If anything, this year’s slow grind of negative news has impressed upon most industry observers that the giddy days of 1999/2000 are not likely to return any time soon. What’s also becoming apparent, however, is a much more reassuring reality: the networking/telecom sector is still a highly important piston in the Canadian economic engine. Its core technologies – the routers, cables, management tools, etc. – are just as desirable to organizations as they ever were before.

But because so many of the statistics that measure the industry’s strength are preceded by negative signs, it’s easy to assume that the sector is in a freefall. In most cases, however, these figures are being measured against numbers that represented an unrealistic time for networking.

Before equipment builders and telcos became afflicted with delusions of grandeur and began building infrastructures that were never going to be needed, the industry was marked by its slow and steady nature.

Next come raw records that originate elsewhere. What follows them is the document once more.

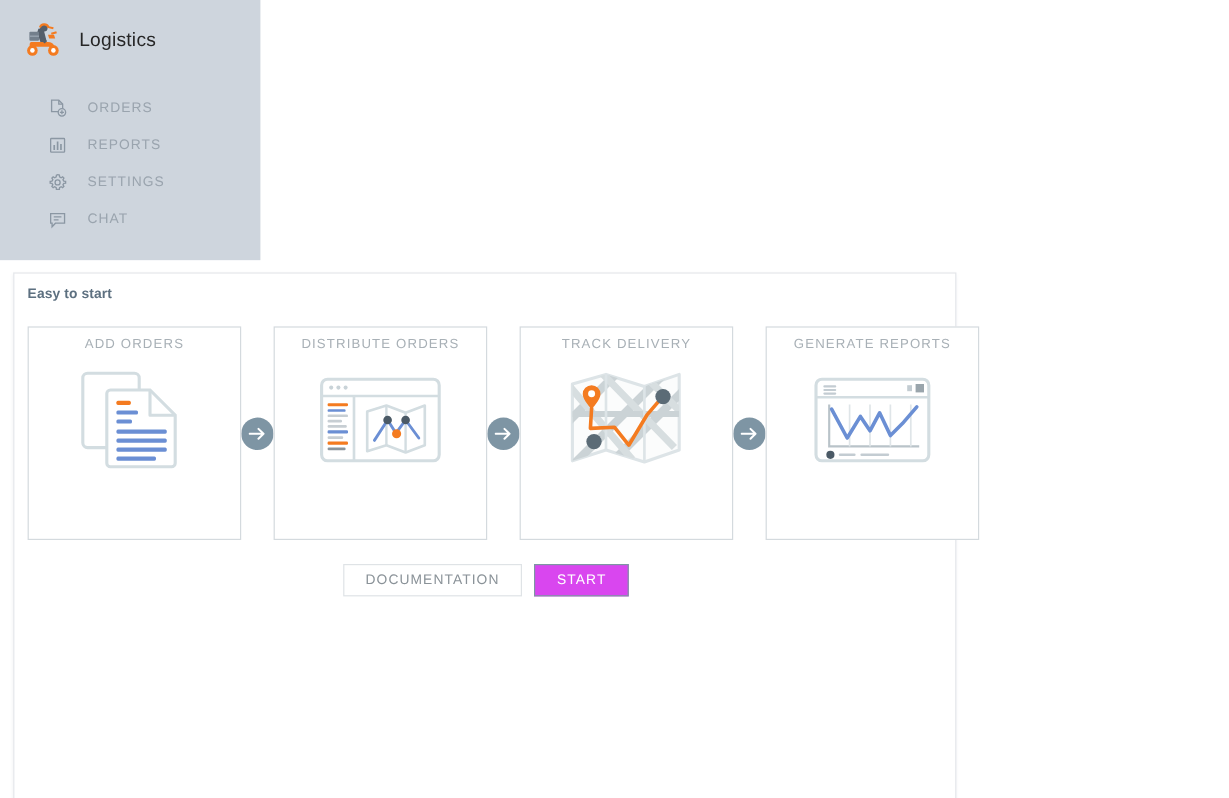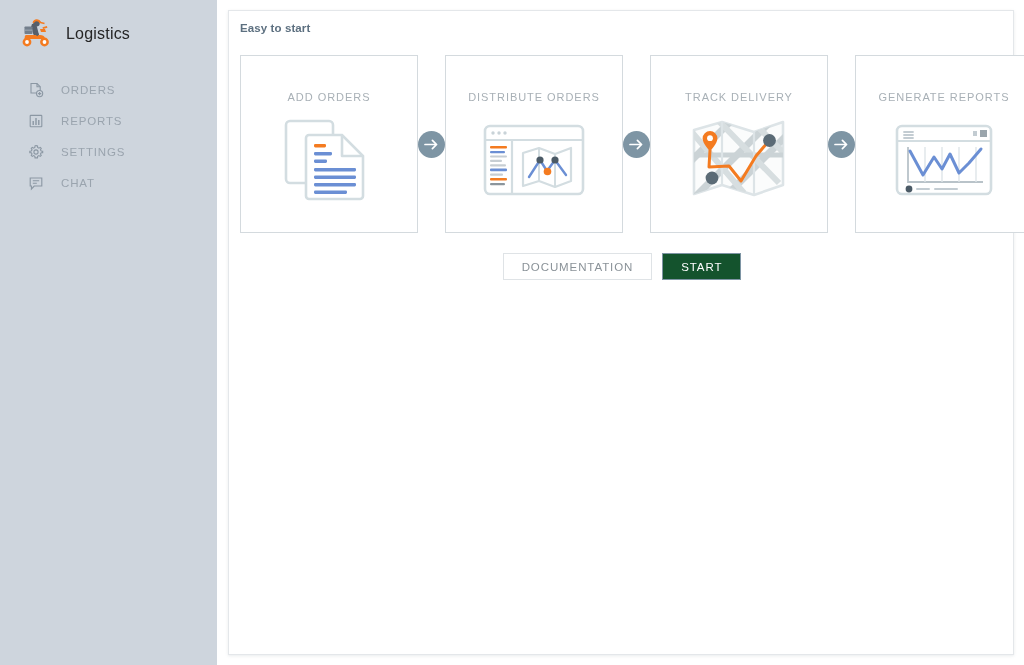--- a/index.html
+++ b/index.html
@@ -18,6 +18,7 @@
     height: 665px;
     display: flex;
     background: #ffffff;
+    flex-direction: column;
   }
 
   

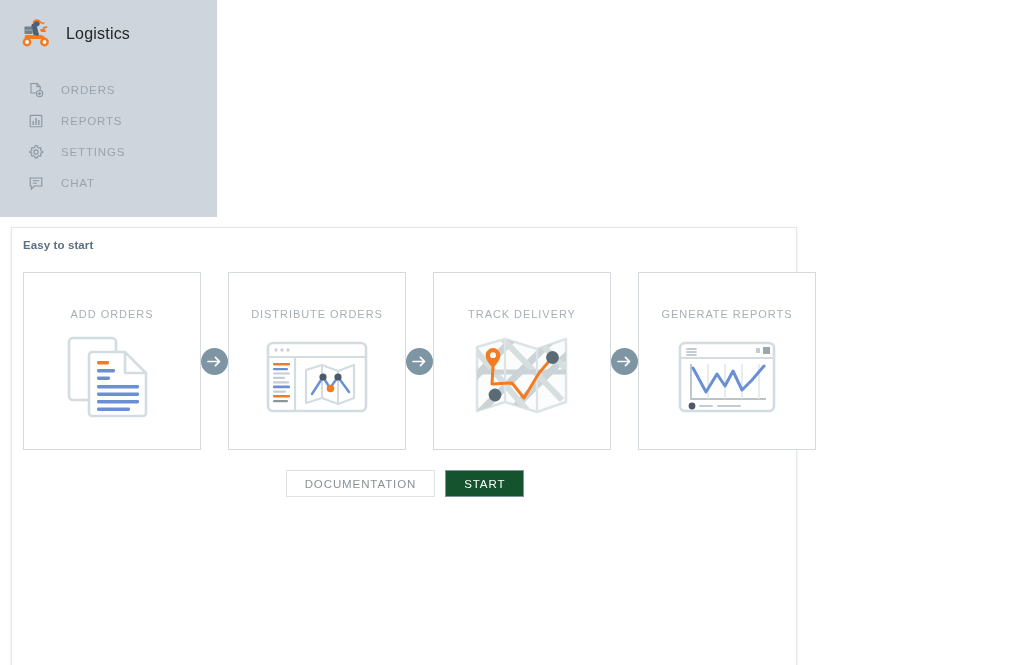--- a/index.html
+++ b/index.html
@@ -53,6 +53,7 @@
 
   .nav {
     margin-top: 6px;
+    padding-left: 12px;
   }
 
   .nav-item {

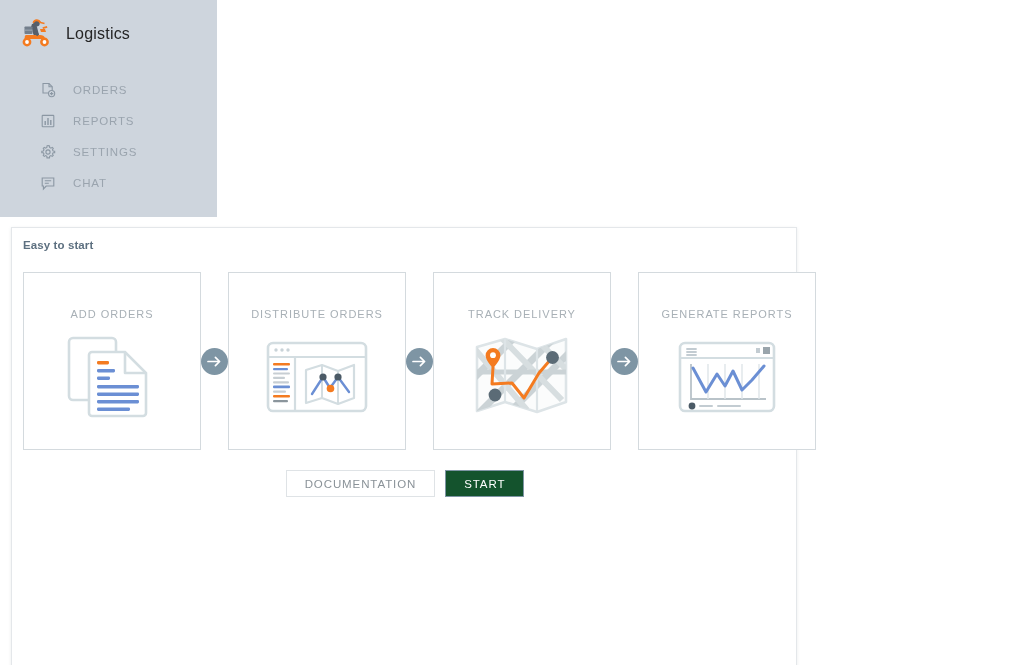--- a/index.html
+++ b/index.html
@@ -132,7 +132,7 @@
   }
 
   .card-title {
-    margin-top: 35px;
+    margin-top: 8px;
     font-size: 11px;
     letter-spacing: 0.95px;
     color: #a8b0b6;

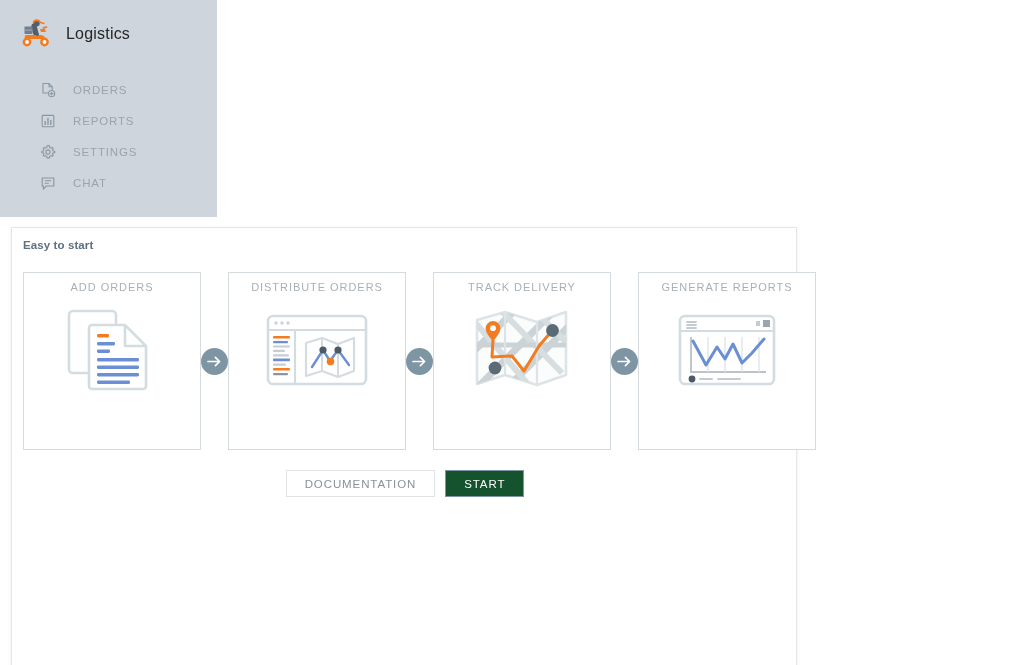--- a/index.html
+++ b/index.html
@@ -201,7 +201,7 @@
   }
 
   .btn-primary {
-    background: #14532d;
+    background: #d946ef;
     border-color: #7e95a4;
     color: #ffffff;
     min-width: 76px;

Such was the case for decades. In the mid-’90s, however, the Internet came along, geeks were suddenly “in”, and, awash in such an unfamiliar glow, anything seemed possible.

Obviously, it didn’t take long for the light to fade. What’s been left over is the dull but steady hum of a bulb that rarely flickers. Customer spending levels on the essentials for running a network have declined in the past 12 months, but in many cases, they are only falling back to pre-boom levels.

This “return to reality” trend can also be seen on the part of vendors. Our story on Page 10 of this issue illustrates this point nicely. Yes, Nortel has cut R&D spending by 16 per cent, but the firm is still a research giant, spending $5 billion in the area last year.

Industry watchers can expect more negative signs to appear in the news for the foreseeable future. As long as the industry continues to view itself in terms that are relative to the blip of unreality that was 1999/2000, things will always appear to be on the downturn.

There is no denying that some product areas have been thrown for loops in the past 18 months from which they may never recover. For the most part, however, the pains being experienced today are an ugly part of our journey back to the real networking world that existed before the boom.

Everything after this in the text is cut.